Give me fight est une broche en forme d’étoile de shérif. Et quel ordre défend ce supposé défenseur des lois, identifié au centre comme étant le très conservateur président Bush ? À en croire les incrustations sur les pointes stellaires : coca, Mickey Mouse, dollar, derrick, grenade, Malboro et Ku-Klux-Klan, c’est bien celles des U.S.A.. Fukushima mon amour se décline en illusoire masque protecteur.

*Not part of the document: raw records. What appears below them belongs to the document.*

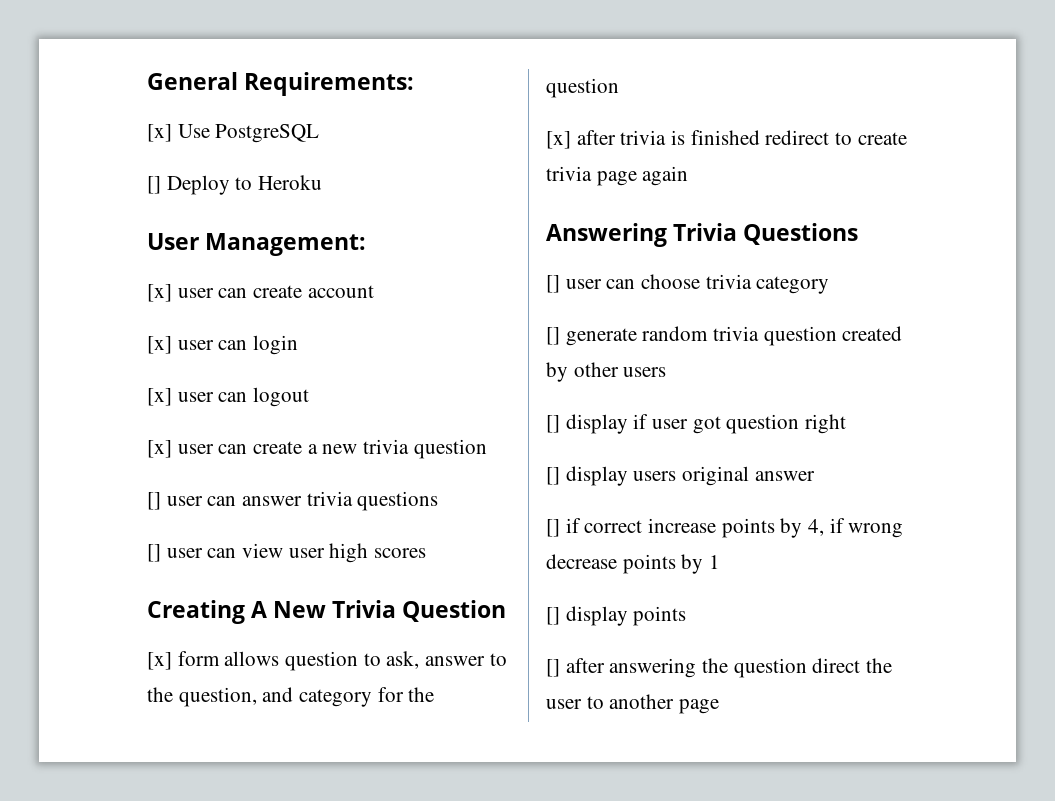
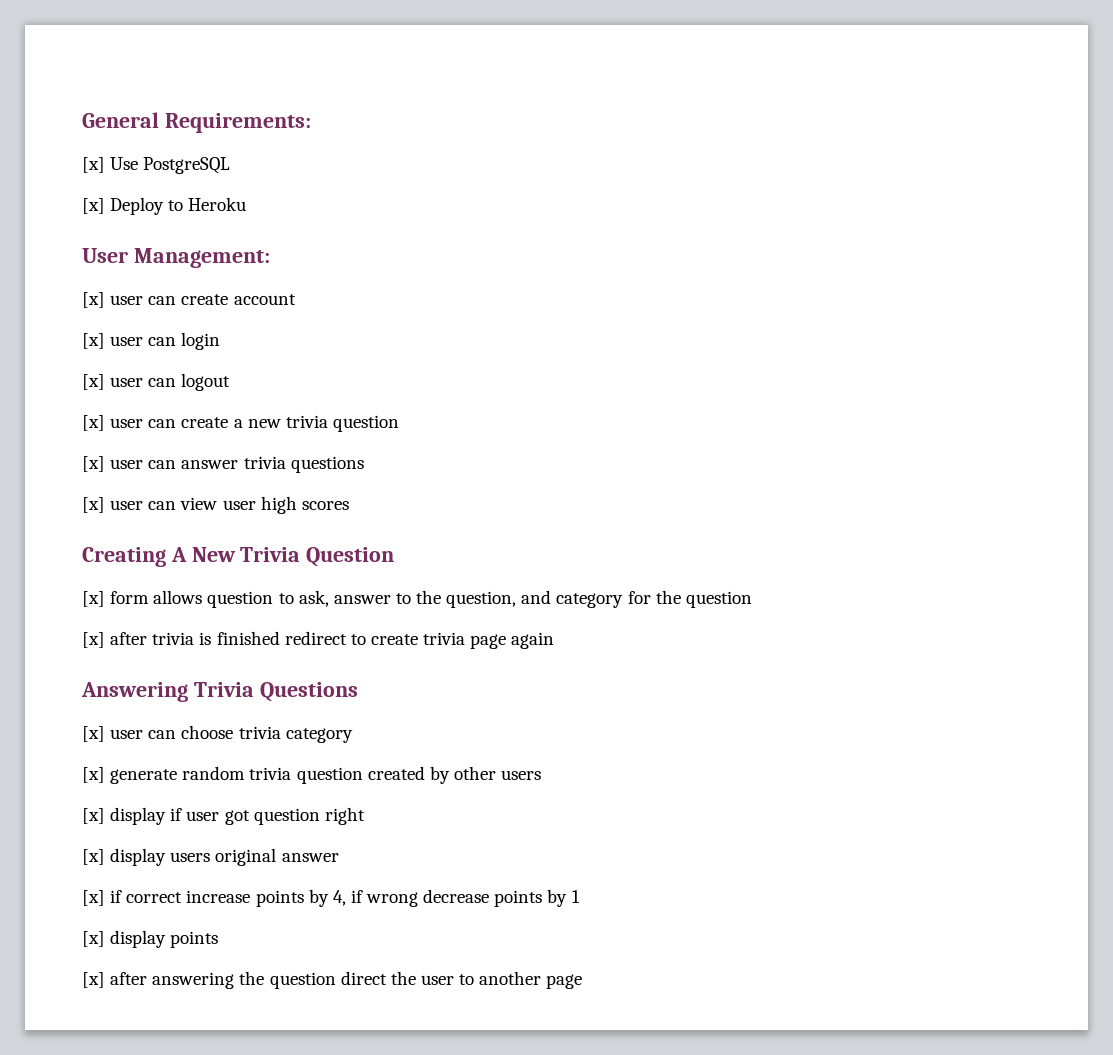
[147,176,161,194] [] -> [82,198,105,214] [x]
[147,492,161,510] [] -> [82,456,105,472] [x]
[147,544,161,562] [] -> [82,497,105,513] [x]
[546,275,560,293] [] -> [82,726,105,742] [x]
[546,327,560,345] [] -> [82,767,105,783] [x]
[546,415,560,433] [] -> [82,808,105,824] [x]
[546,467,560,485] [] -> [82,849,105,865] [x]
[546,519,560,537] [] -> [82,890,105,906] [x]
[546,607,560,625] [] -> [82,931,105,947] [x]
[546,659,560,677] [] -> [82,972,105,988] [x]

Sa couronne, The Golden boy’$ King, laissons-le plasticien décrire lui-même cet assemblages d’or, d’acier et de fer : « Les lingots d’or dominants du haut de leur échelle sociale affichent avec indécence et en toute impunité leurs richesses acquises discrètement sur le travail ou la misère des autres. Rassurez-vous, grâce à leurs garde-fous en acier inoxydable, ceux-ci sont scellés et bien protégés de l’acier noir, qui n’est pas sans rappeler le charbon ou le pain rassis si cher aux ouvriers. » Et il ajoute, mine de rien, que le coût de cet objet est calculé en fonction de la valeur boursière de l’or au moment de l’achat : « Heureusement, il y a une morale : puisque l’argent ne fait pas le bonheur des pauvres, laissons l’or le faire à d’autres

Quant à son collier baptisé Get gold or crucifix your mind, composé essentiellement d’une poupée Barbie pratiquant les anneaux comme une vraie participante aux jeux olympiques, ce sont les indications du cartel qui expriment dérisoirement le mieux ce dont il s’agit : re-lifté par injection de silicone avec additifs de zirconiums, rubis synthétiques et diverses pilules ; suspension et mise en croix par piercings en acier chirurgical et anneaux d’argent, enrobé d’un gant de chirurgien en latex stérile et mise en plis.

American alliance est, comme l’indique son nom, est un anneau de mariage. Il est composé de balles de révolver. Ses bracelets – on s’en serait douté – sont le plus souvent des menottes chères à tous les feuilletons télévisuels dont le petit écran nous saoule. Ave Maria est joyeusement coloré. Solitarity est la visualisation d’un mot valise forgé à partir de ‘solidarité’ et ‘militaire’. Et, précisément, la médaille militaire destinée à un casque bleu onusien représente un bélier fougueusement lancé dans la direction… contraire à celle des armes. Il y a même des pins façon Playmobil.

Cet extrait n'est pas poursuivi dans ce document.